MALANG (SurabayaPost.id) – Di era digital, penyebaran informasi bohong (hoaks) dapat lebih mematikan daripada virus itu sendiri. Situasi ini menjadi perhatian serius, terutama terkait isu kesehatan, kebijakan publik, dan teknologi. Nasrullah, M.Si, Ph.D., dosen Universitas Muhammadiyah Malang (UMM), menemukan strategi efektif untuk melawan penyebaran hoaks di media sosial.
Dalam penelitiannya, Nasrullah mengidentifikasi lebih dari 8.000 hoaks terkait vaksin yang beredar dengan pola dan sumber yang beragam.
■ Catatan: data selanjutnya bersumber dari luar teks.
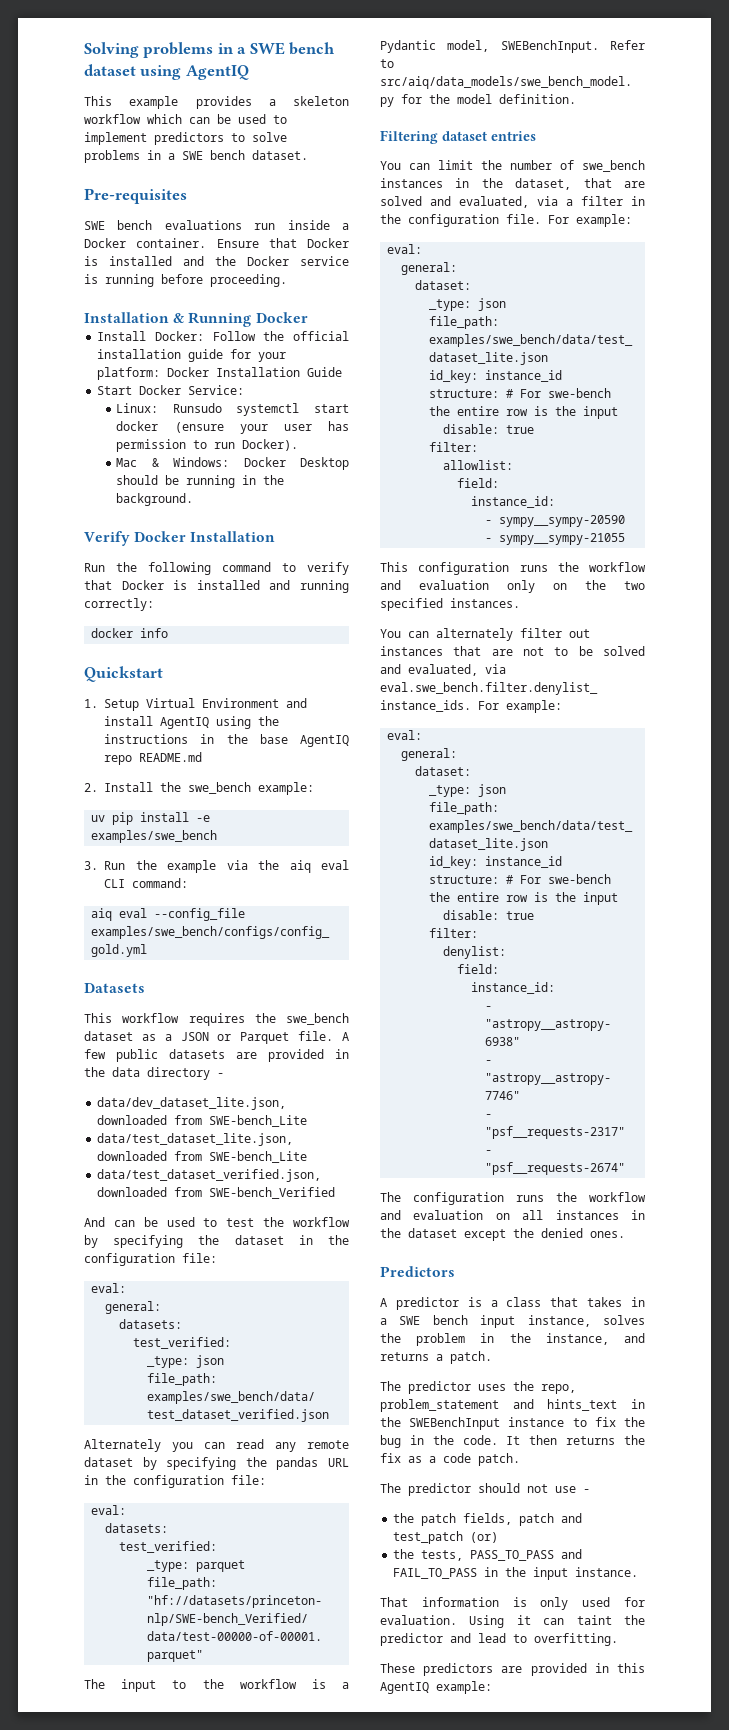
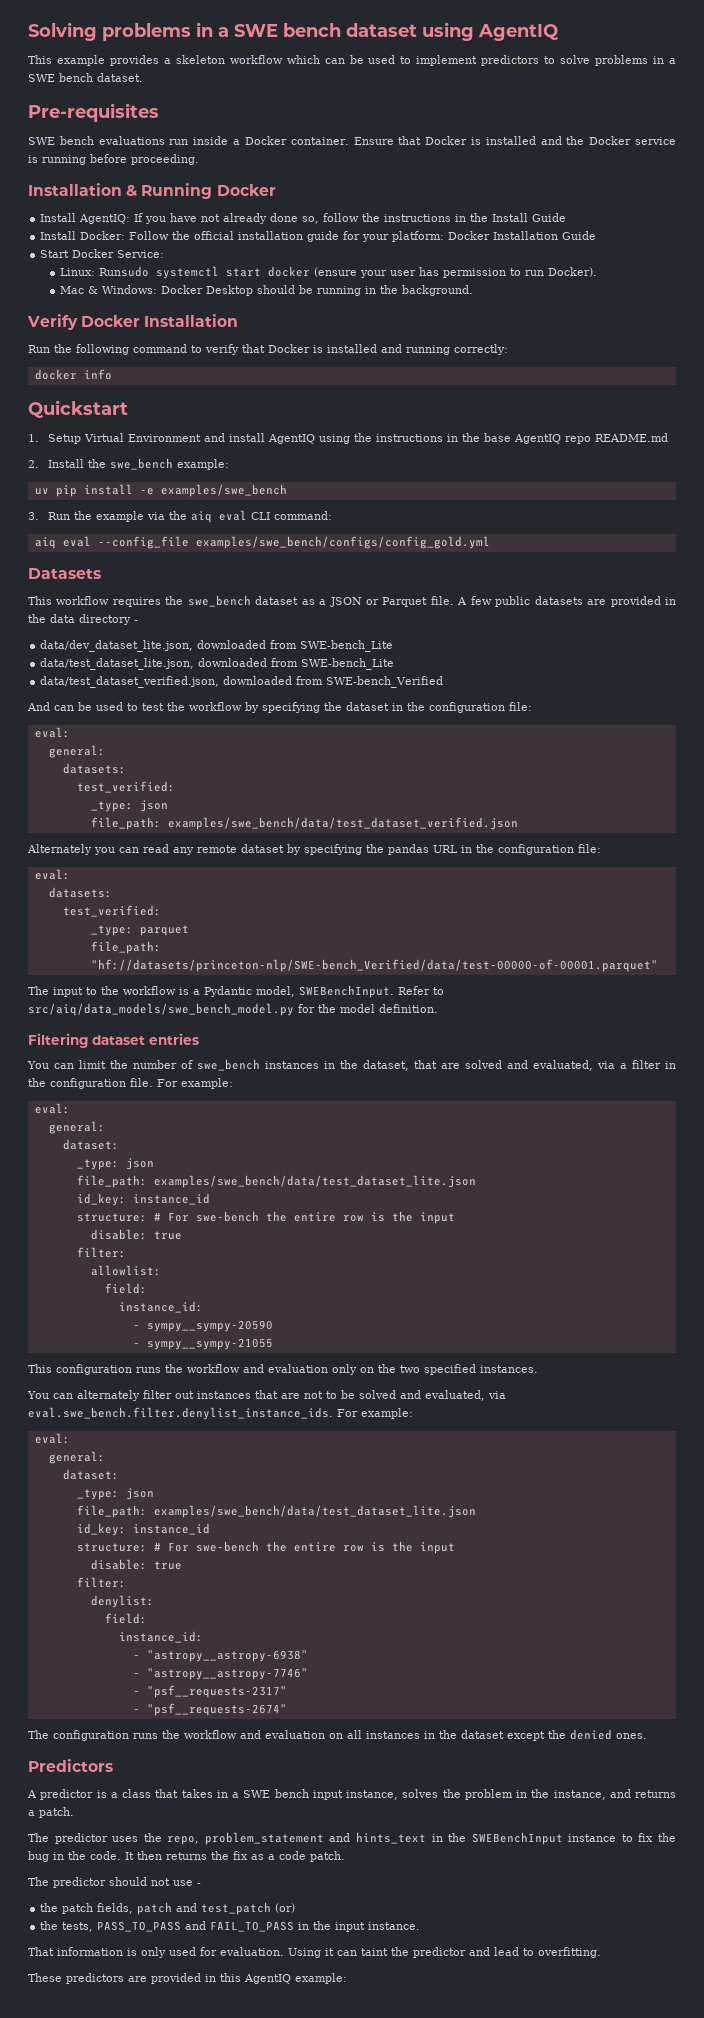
+ Install AgentIQ: If you have not already done so, follow the instructions in the Install Guide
Ia menekankan bahwa pengendalian arus disinformasi harus dipimpin oleh otoritas yang memiliki legitimasi komunikasi publik.
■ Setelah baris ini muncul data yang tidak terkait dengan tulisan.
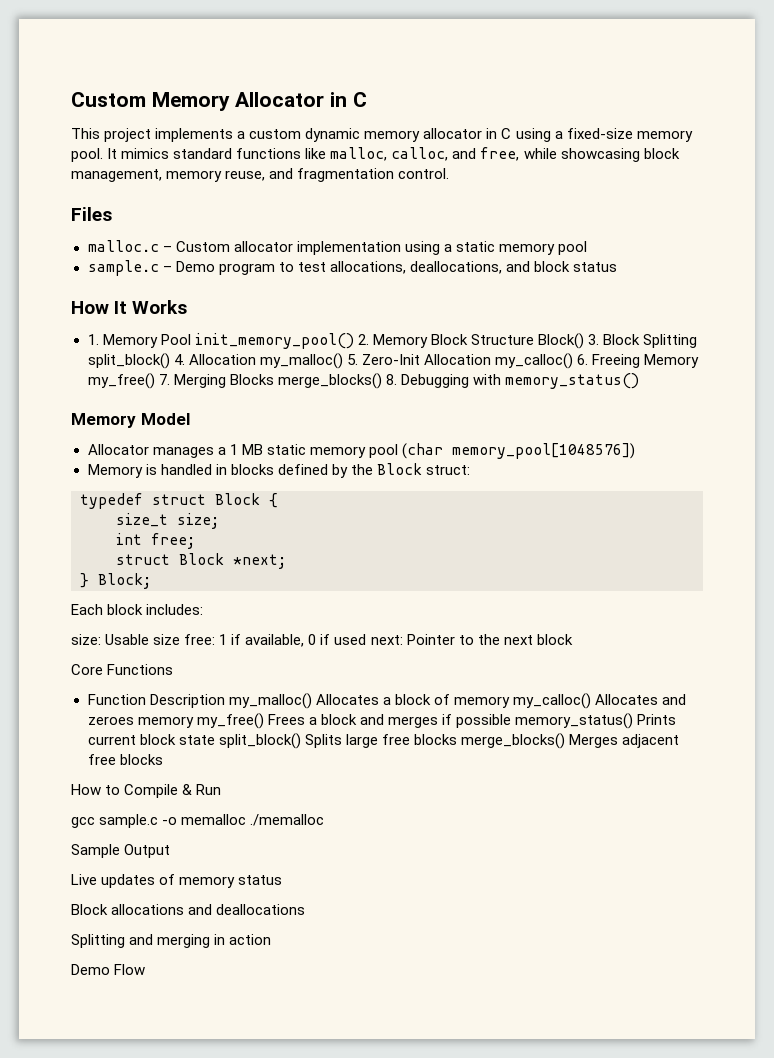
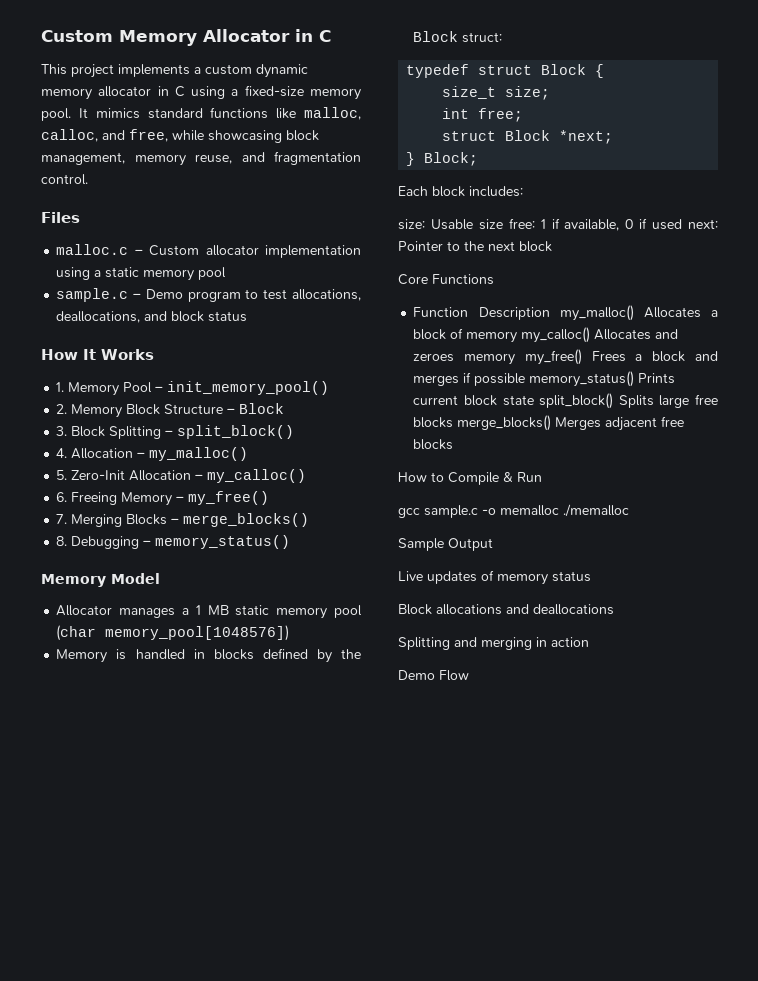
- 1. Memory Pool init_memory_pool() 2. Memory Block Structure Block() 3. Block Splitting split_block() 4. Allocation my_malloc() 5. Zero-Init Allocation my_calloc() 6. Freeing Memory my_free() 7. Merging Blocks merge_blocks() 8. Debugging with memory_status()
+ 1. Memory Pool – init_memory_pool()
+ 2. Memory Block Structure – Block
+ 3. Block Splitting – split_block()
+ 4. Allocation – my_malloc()
+ 5. Zero-Init Allocation – my_calloc()
+ 6. Freeing Memory – my_free()
+ 7. Merging Blocks – merge_blocks()
+ 8. Debugging – memory_status()

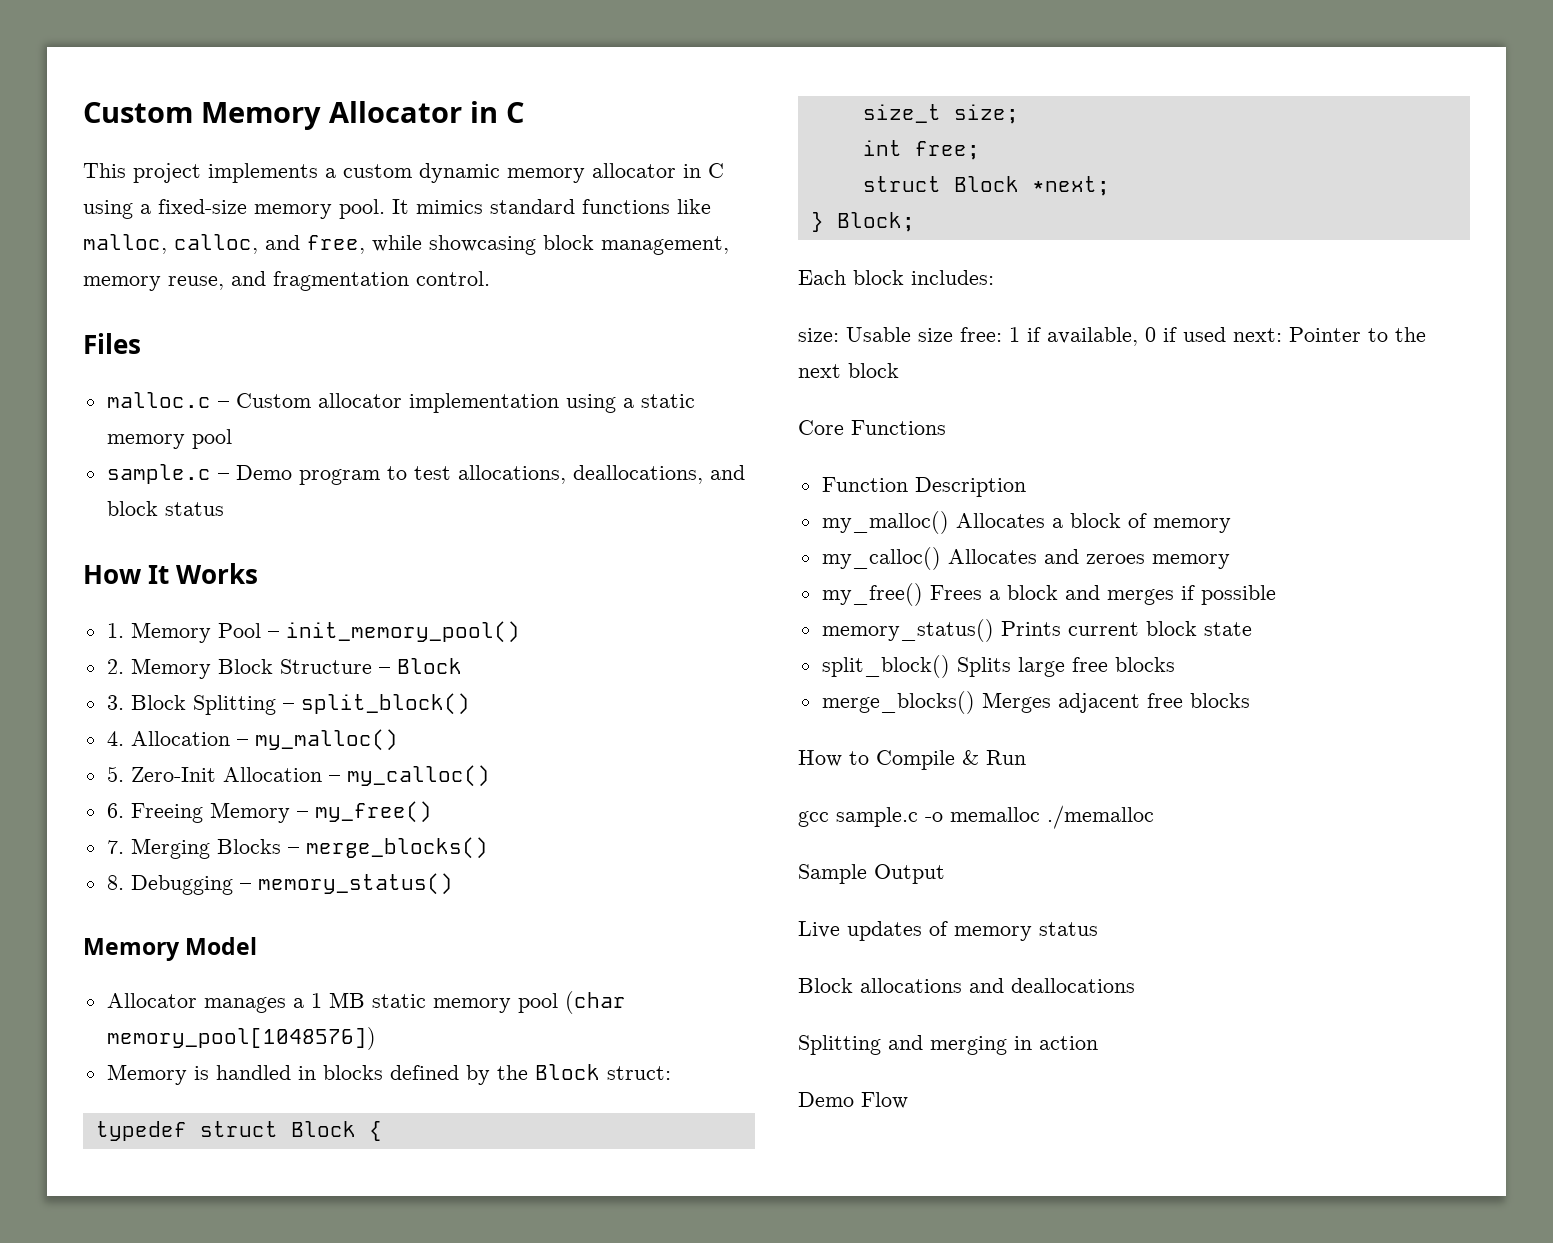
- Function Description my_malloc() Allocates a block of memory my_calloc() Allocates and zeroes memory my_free() Frees a block and merges if possible memory_status() Prints current block state split_block() Splits large free blocks merge_blocks() Merges adjacent free blocks
+ Function Description
+ my_malloc() Allocates a block of memory
+ my_calloc() Allocates and zeroes memory
+ my_free() Frees a block and merges if possible
+ memory_status() Prints current block state
+ split_block() Splits large free blocks
+ merge_blocks() Merges adjacent free blocks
“Riset saya berfokus pada resistensi publik terhadap program vaksinasi akibat hoaks di media sosial. Di era media sosial, infodemik sama bahayanya dengan pandemi itu sendiri,” kata Nasrullah, Rabu (11/2/2026).
Nasrullah merumuskan standar mitigasi komunikasi krisis bagi pemerintah, yaitu model kultivasi ekosistem positif dan strategi pemadam kebakaran (firefighter strategy). Pendekatan preventif dilakukan dengan membangun ekosistem informasi positif, sementara pendekatan reaktif dijalankan melalui respons cepat saat hoaks muncul.
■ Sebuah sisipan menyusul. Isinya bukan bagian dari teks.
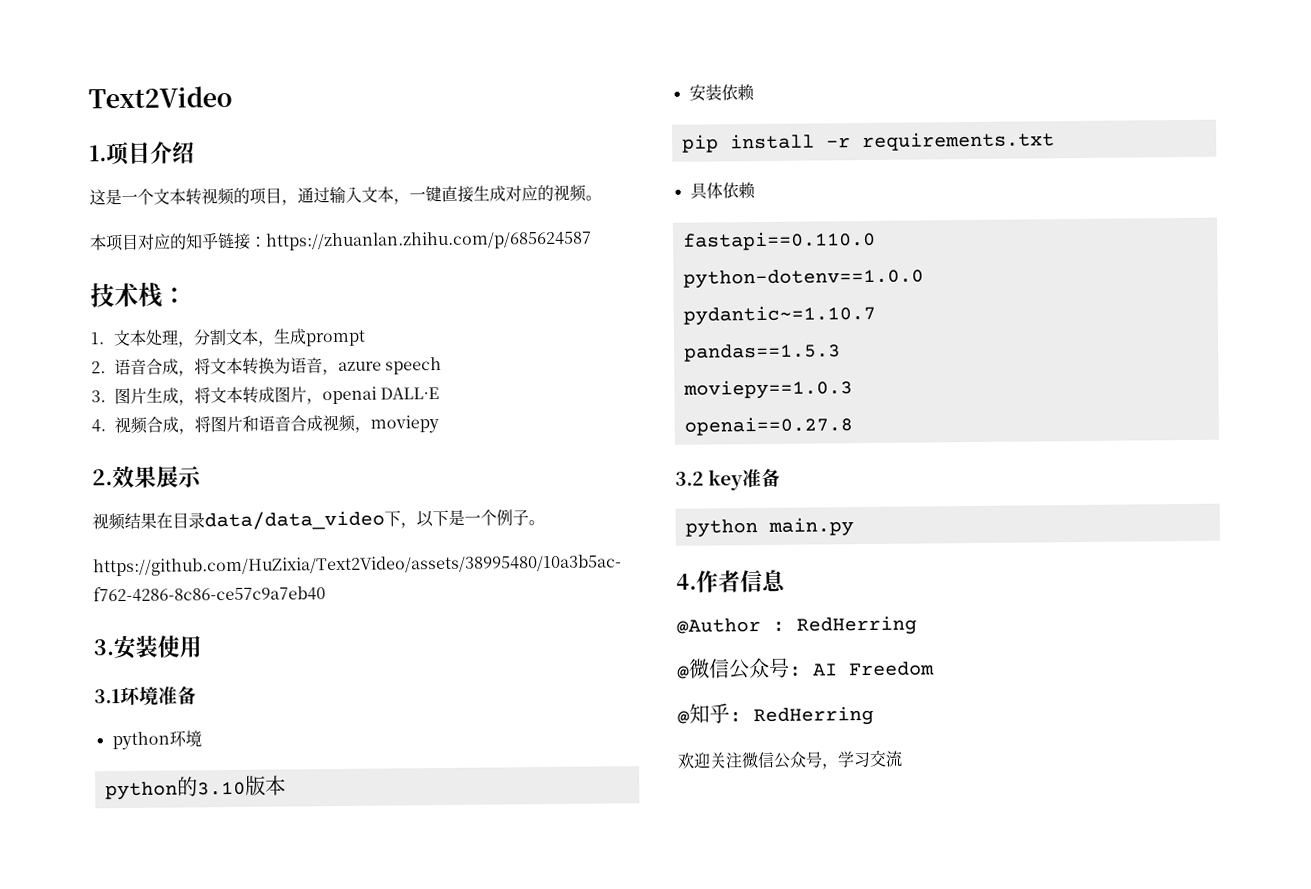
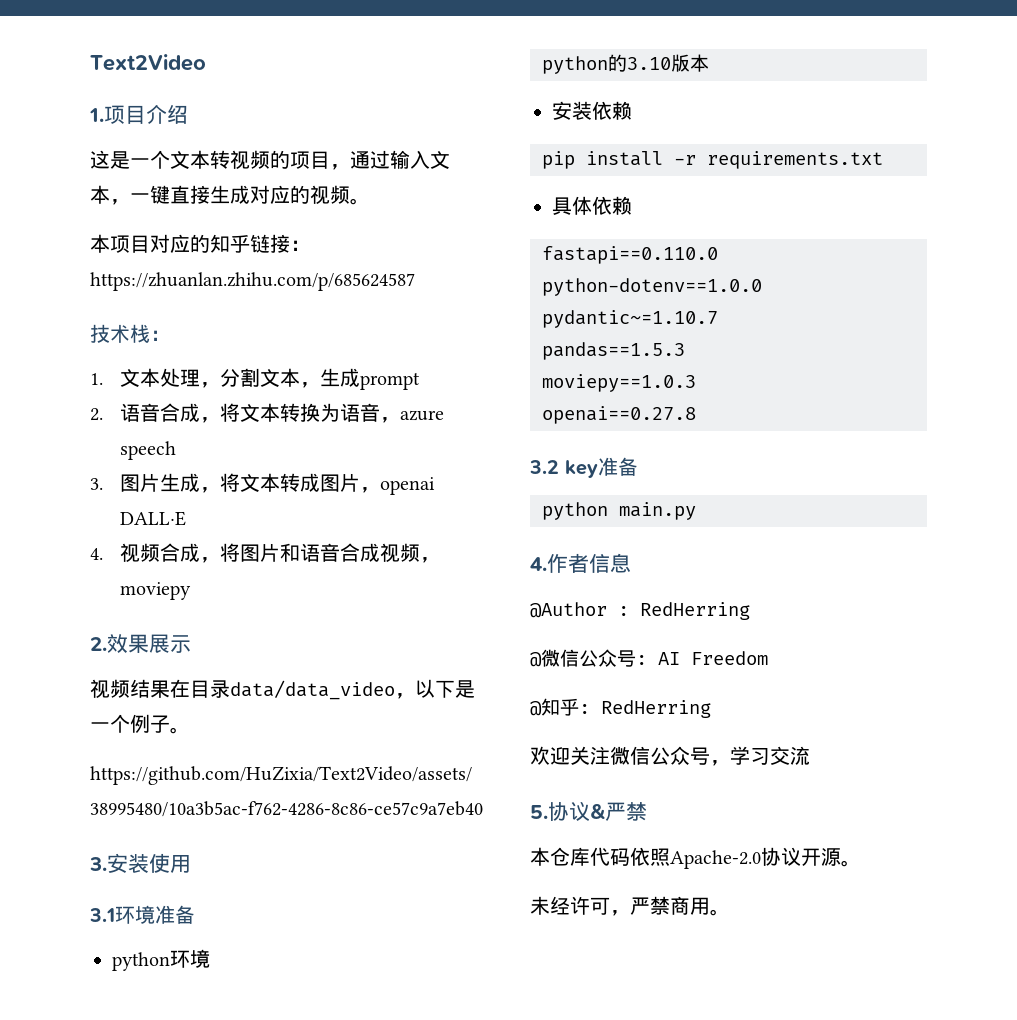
- 视频结果在目录data/data_video下，以下是一个例子。
+ 视频结果在目录data/data_video，以下是一个例子。
+ 5.协议&严禁
+ 本仓库代码依照Apache-2.0协议开源。
+ 未经许可，严禁商用。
“Pemerintah harus punya sistem deteksi dini dan respons cepat agar hoaks tidak terlanjur dipercaya publik,” tegasnya.
Nasrullah juga menyoroti pentingnya kolaborasi multipihak, termasuk dengan lembaga pemeriksa fakta seperti Masyarakat Anti Fitnah Indonesia (Mafindo), untuk memperkuat literasi digital publik.
“Keberhasilan kebijakan publik sangat ditentukan oleh kepercayaan dan pemahaman masyarakat. Tanpa komunikasi yang kuat, kebijakan terbaik pun bisa ditolak,” pungkasnya. (lil).